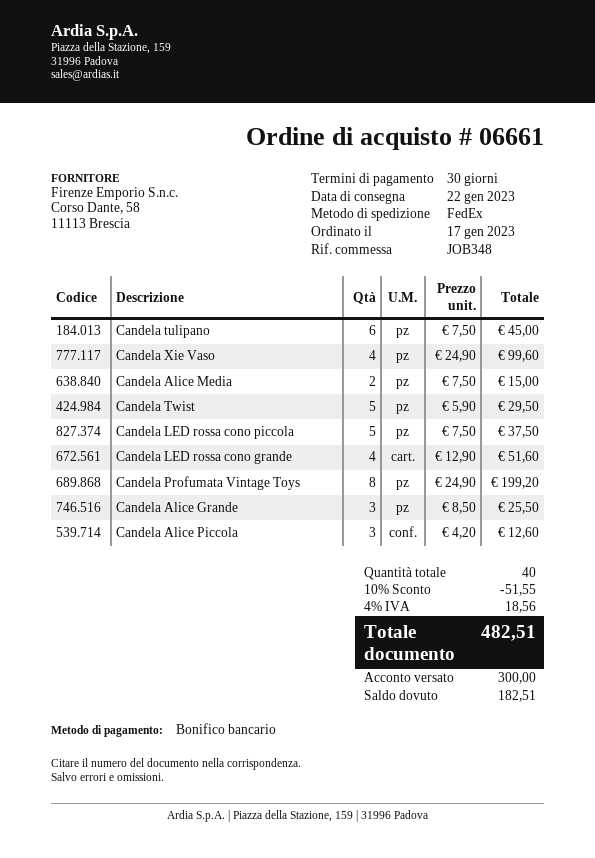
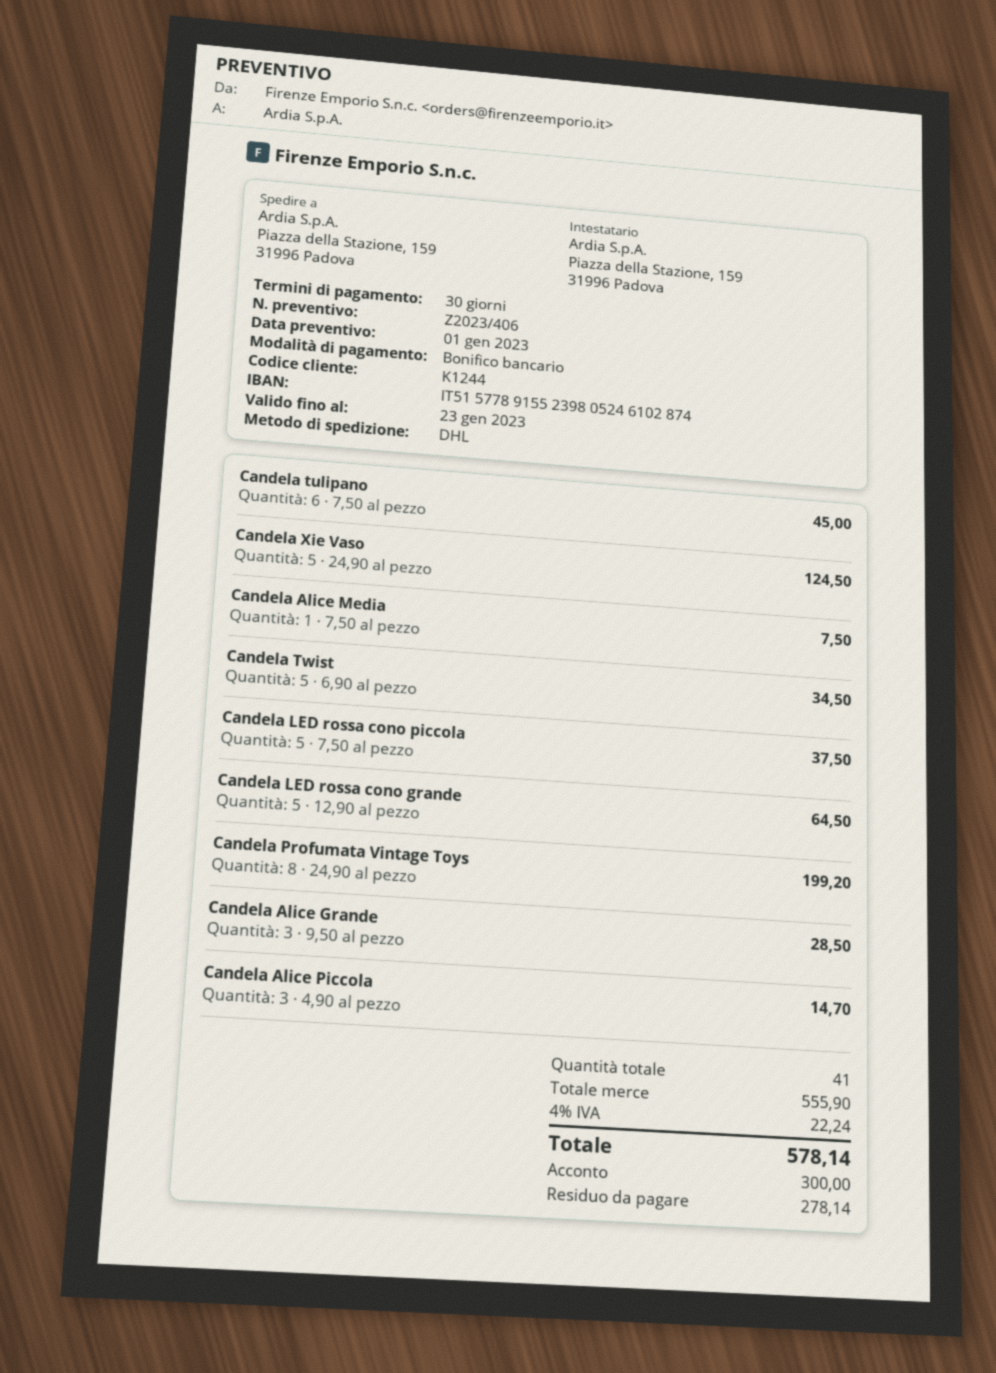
shipping method: FedEx -> DHL
Candela Xie Vaso: 4 x 24.90 = 99.60 -> 5 x 24.90 = 124.50
Candela Alice Media: 2 x 7.50 = 15.00 -> 1 x 7.50 = 7.50
Candela Twist: 5 x 5.90 = 29.50 -> 5 x 6.90 = 34.50
Candela LED rossa cono grande: 4 x 12.90 = 51.60 -> 5 x 12.90 = 64.50
Candela Alice Grande: 3 x 8.50 = 25.50 -> 3 x 9.50 = 28.50
Candela Alice Piccola: 3 x 4.20 = 12.60 -> 3 x 4.90 = 14.70
total quantity: 40 -> 41
discount: 10% = 51.55 -> none
tax: 4% = 18.56 -> 4% = 22.24
total: 482.51 -> 578.14
balance: 182.51 -> 278.14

**WHAT YOU ARE ASKED TO DO**.
The word "Alice" may appear in lines of the entries. State how many lines hold it, as a number alone.

**RESULT OF THE EXERCISE**.
3